[PATCH v2 4/6] rcu-tasks: Maintain lists to eliminate RCU-tasks/do_exit() deadlocks

From: Boqun Feng
Date: Fri Feb 16 2024 - 20:28:51 EST


From: "Paul E. McKenney" <paulmck@xxxxxxxxxx>

This commit continues the elimination of deadlocks involving do_exit()
and RCU tasks by causing exit_tasks_rcu_start() to add the current
task to a per-CPU list and causing exit_tasks_rcu_stop() to remove the
current task from whatever list it is on. These lists will be used to
track tasks that are exiting, while still accounting for any RCU-tasks
quiescent states that these tasks pass though.

[ paulmck: Apply Frederic Weisbecker feedback. ]

Link: https://lore.kernel.org/all/20240118021842.290665-1-chenzhongjin@xxxxxxxxxx/

Reported-by: Chen Zhongjin <chenzhongjin@xxxxxxxxxx>
Reported-by: Yang Jihong <yangjihong1@xxxxxxxxxx>
Signed-off-by: Paul E. McKenney <paulmck@xxxxxxxxxx>
Tested-by: Yang Jihong <yangjihong1@xxxxxxxxxx>
Tested-by: Chen Zhongjin <chenzhongjin@xxxxxxxxxx>
Signed-off-by: Boqun Feng <boqun.feng@xxxxxxxxx>
---
kernel/rcu/tasks.h | 43 +++++++++++++++++++++++++++++++++----------
1 file changed, 33 insertions(+), 10 deletions(-)

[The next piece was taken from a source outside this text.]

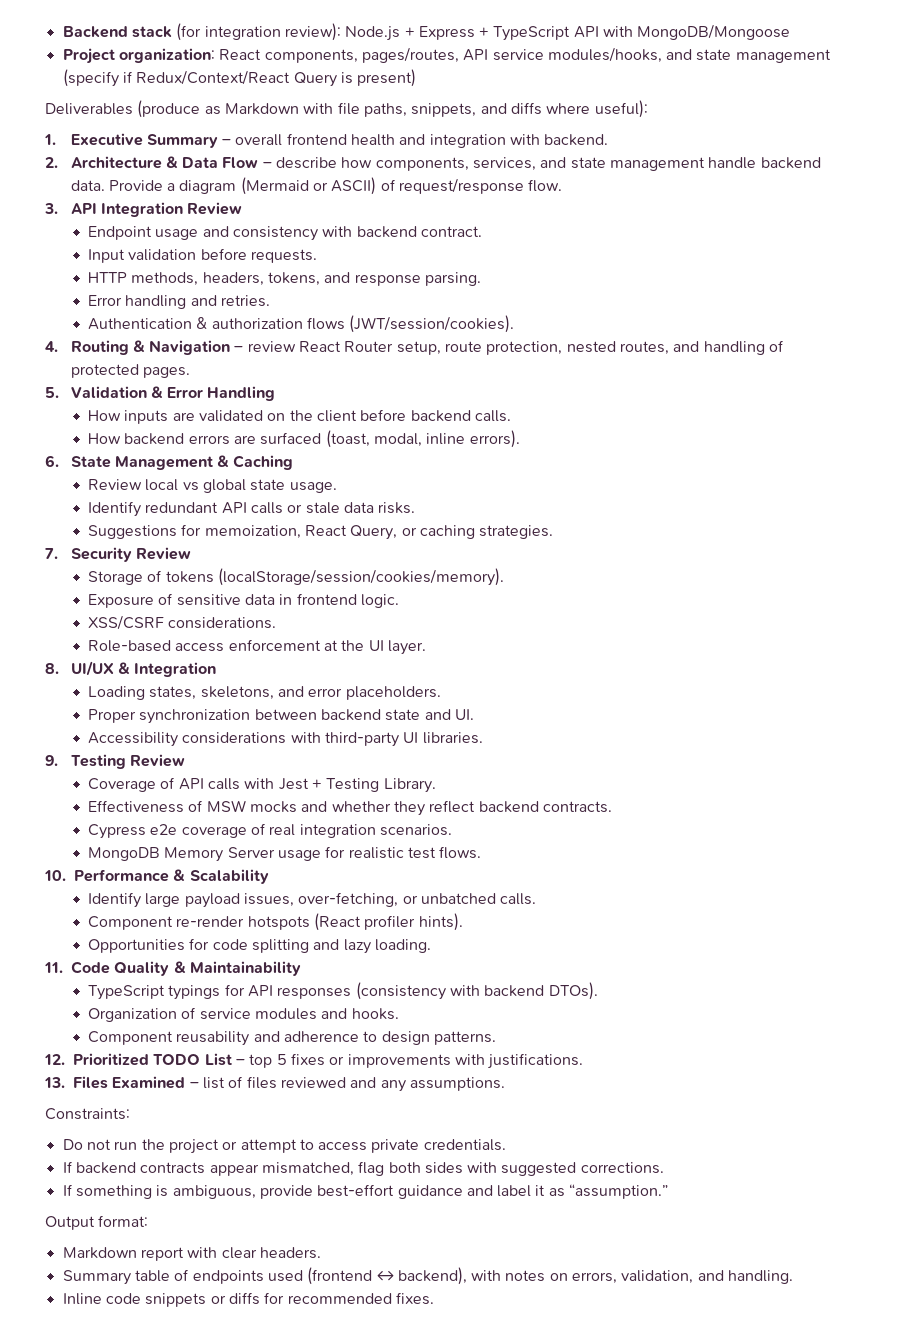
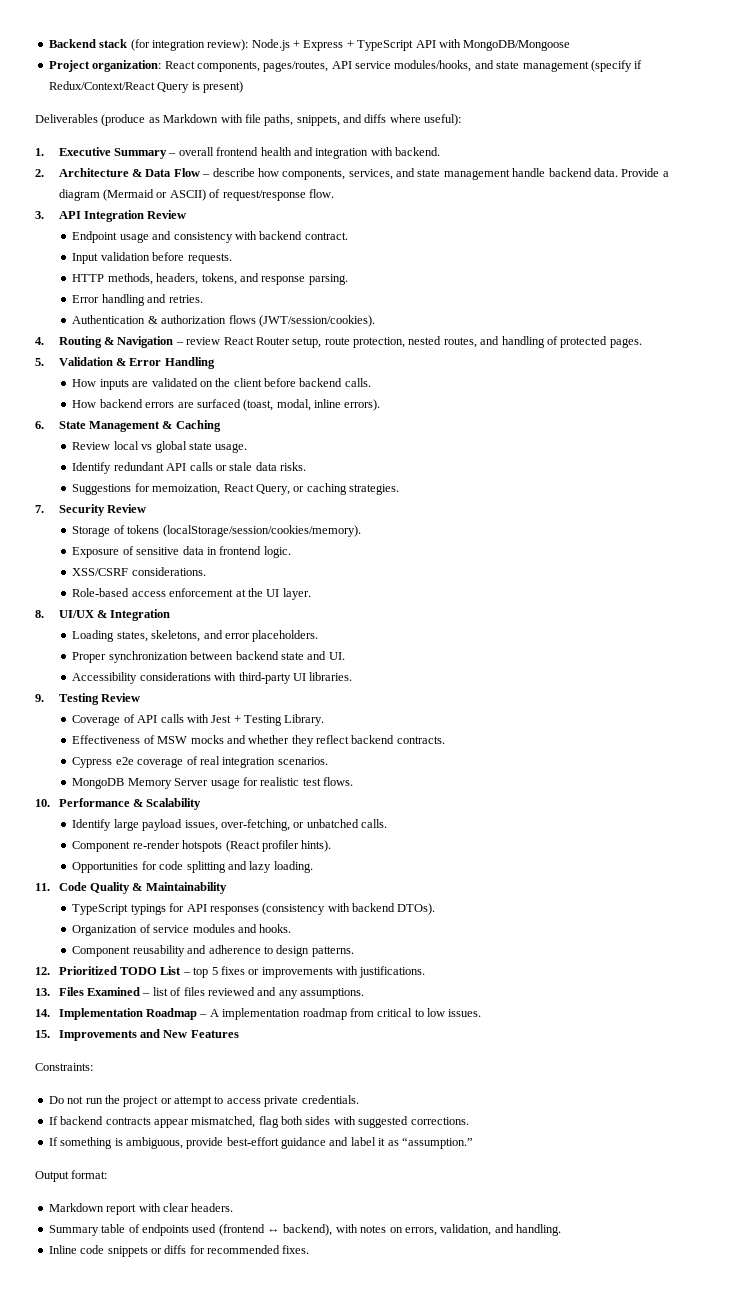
+ 14. Implementation Roadmap – A implementation roadmap from critical to low issues.
+ 15. Improvements and New Features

diff --git a/kernel/rcu/tasks.h b/kernel/rcu/tasks.h
index 4a5d562e3189..68a8adf7de8e 100644
--- a/kernel/rcu/tasks.h
+++ b/kernel/rcu/tasks.h
@@ -1151,25 +1151,48 @@ struct task_struct *get_rcu_tasks_gp_kthread(void)
EXPORT_SYMBOL_GPL(get_rcu_tasks_gp_kthread);

/*
- * Contribute to protect against tasklist scan blind spot while the
- * task is exiting and may be removed from the tasklist. See
- * corresponding synchronize_srcu() for further details.
+ * Protect against tasklist scan blind spot while the task is exiting and
+ * may be removed from the tasklist. Do this by adding the task to yet
+ * another list.
+ *
+ * Note that the task will remove itself from this list, so there is no
+ * need for get_task_struct(), except in the case where rcu_tasks_pertask()
+ * adds it to the holdout list, in which case rcu_tasks_pertask() supplies
+ * the needed get_task_struct().
*/
-void exit_tasks_rcu_start(void) __acquires(&tasks_rcu_exit_srcu)
+void exit_tasks_rcu_start(void)
{
- current->rcu_tasks_idx = __srcu_read_lock(&tasks_rcu_exit_srcu);
+ unsigned long flags;
+ struct rcu_tasks_percpu *rtpcp;
+ struct task_struct *t = current;
+
+ WARN_ON_ONCE(!list_empty(&t->rcu_tasks_exit_list));
+ preempt_disable();
+ rtpcp = this_cpu_ptr(rcu_tasks.rtpcpu);
+ t->rcu_tasks_exit_cpu = smp_processor_id();
+ raw_spin_lock_irqsave_rcu_node(rtpcp, flags);
+ if (!rtpcp->rtp_exit_list.next)
+ INIT_LIST_HEAD(&rtpcp->rtp_exit_list);
+ list_add(&t->rcu_tasks_exit_list, &rtpcp->rtp_exit_list);
+ raw_spin_unlock_irqrestore_rcu_node(rtpcp, flags);
+ preempt_enable();
}

/*
- * Contribute to protect against tasklist scan blind spot while the
- * task is exiting and may be removed from the tasklist. See
- * corresponding synchronize_srcu() for further details.
+ * Remove the task from the "yet another list" because do_exit() is now
+ * non-preemptible, allowing synchronize_rcu() to wait beyond this point.
*/
-void exit_tasks_rcu_stop(void) __releases(&tasks_rcu_exit_srcu)
+void exit_tasks_rcu_stop(void)
{
+ unsigned long flags;
+ struct rcu_tasks_percpu *rtpcp;
struct task_struct *t = current;

- __srcu_read_unlock(&tasks_rcu_exit_srcu, t->rcu_tasks_idx);
+ WARN_ON_ONCE(list_empty(&t->rcu_tasks_exit_list));
+ rtpcp = per_cpu_ptr(rcu_tasks.rtpcpu, t->rcu_tasks_exit_cpu);
+ raw_spin_lock_irqsave_rcu_node(rtpcp, flags);
+ list_del_init(&t->rcu_tasks_exit_list);
+ raw_spin_unlock_irqrestore_rcu_node(rtpcp, flags);
}

/*
--
2.43.0